ACTIVITY: When you give the entries again, keep every word as it stands and drop the pictures.

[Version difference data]
#####
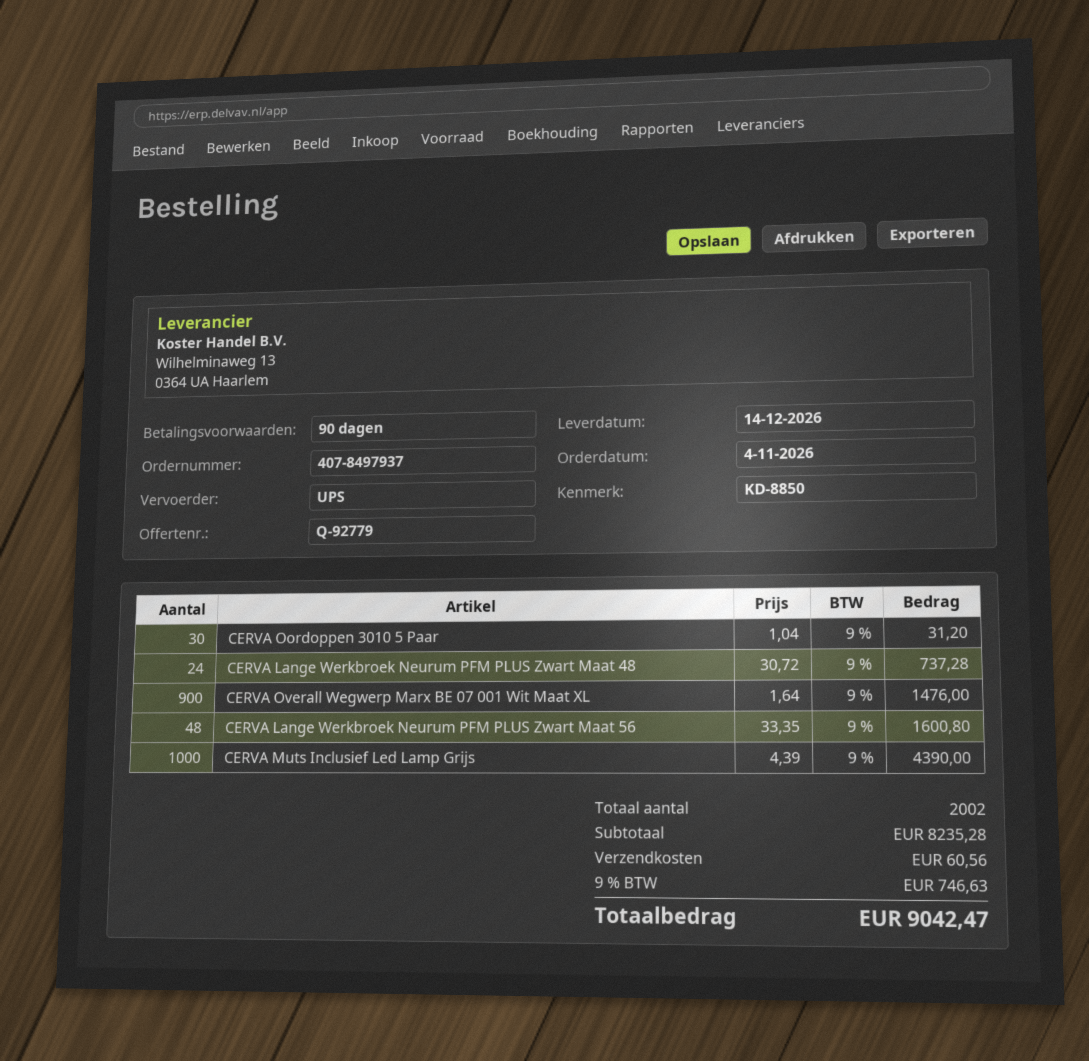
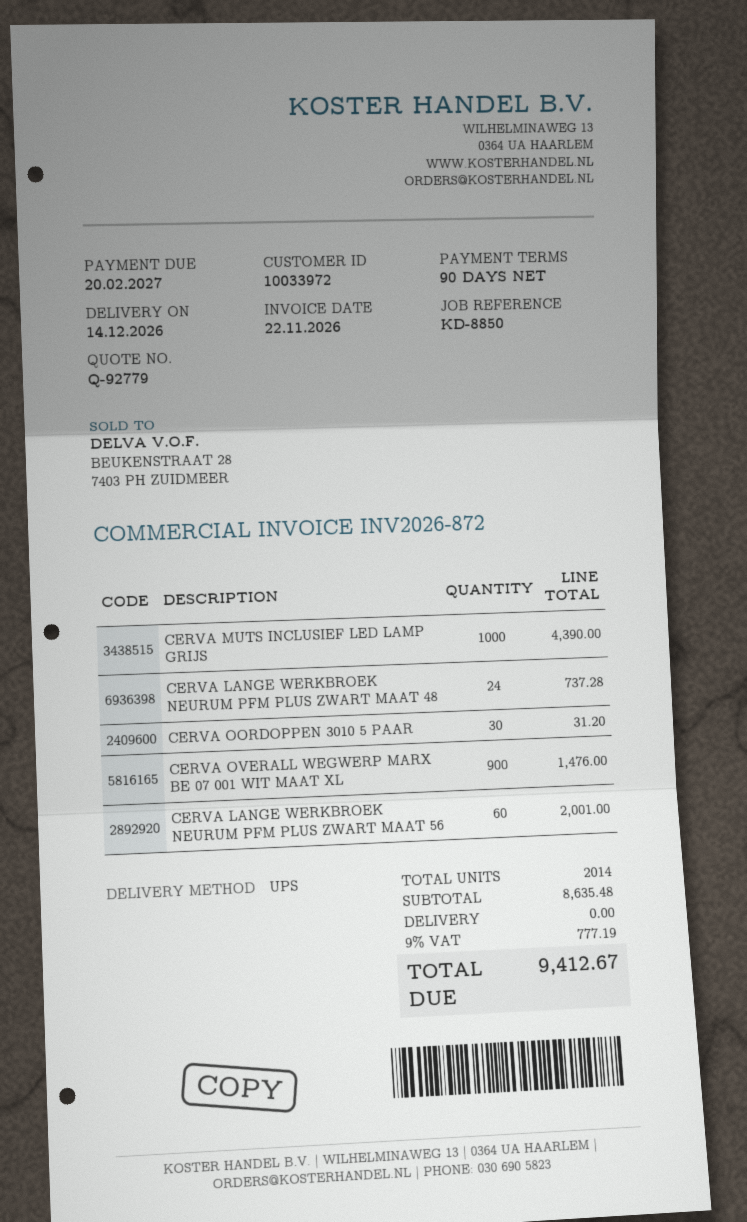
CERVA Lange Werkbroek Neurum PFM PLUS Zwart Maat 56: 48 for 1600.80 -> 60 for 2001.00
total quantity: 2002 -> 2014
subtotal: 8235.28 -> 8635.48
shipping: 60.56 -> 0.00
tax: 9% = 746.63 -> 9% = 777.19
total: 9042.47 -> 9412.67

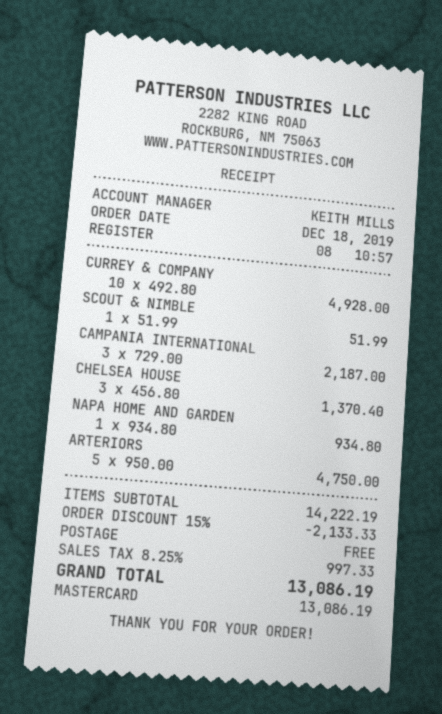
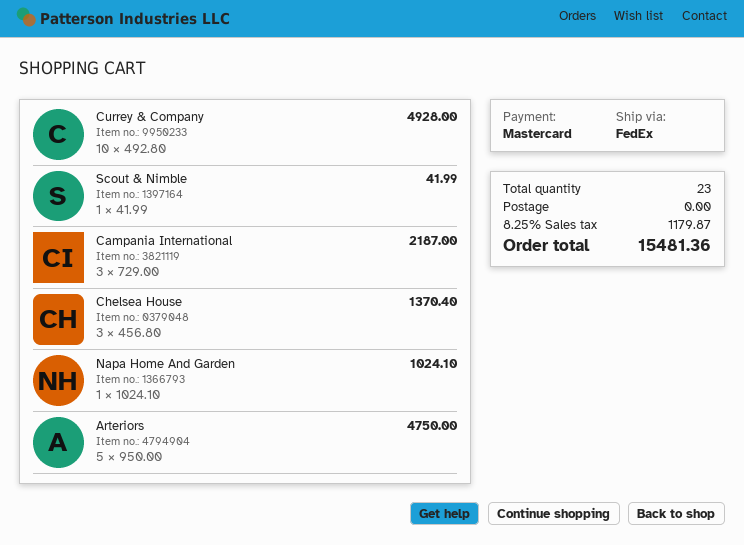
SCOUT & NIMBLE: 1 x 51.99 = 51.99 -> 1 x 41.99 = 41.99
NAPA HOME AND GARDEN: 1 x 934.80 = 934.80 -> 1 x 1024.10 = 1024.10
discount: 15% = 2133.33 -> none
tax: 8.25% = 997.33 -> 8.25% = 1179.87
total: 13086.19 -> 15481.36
#####
FINISHED EXERCISE:
CERVA Lange Werkbroek Neurum PFM PLUS Zwart Maat 56: 48 for 1600.80 -> 60 for 2001.00
total quantity: 2002 -> 2014
subtotal: 8235.28 -> 8635.48
shipping: 60.56 -> 0.00
tax: 9% = 746.63 -> 9% = 777.19
total: 9042.47 -> 9412.67

SCOUT & NIMBLE: 1 x 51.99 = 51.99 -> 1 x 41.99 = 41.99
NAPA HOME AND GARDEN: 1 x 934.80 = 934.80 -> 1 x 1024.10 = 1024.10
discount: 15% = 2133.33 -> none
tax: 8.25% = 997.33 -> 8.25% = 1179.87
total: 13086.19 -> 15481.36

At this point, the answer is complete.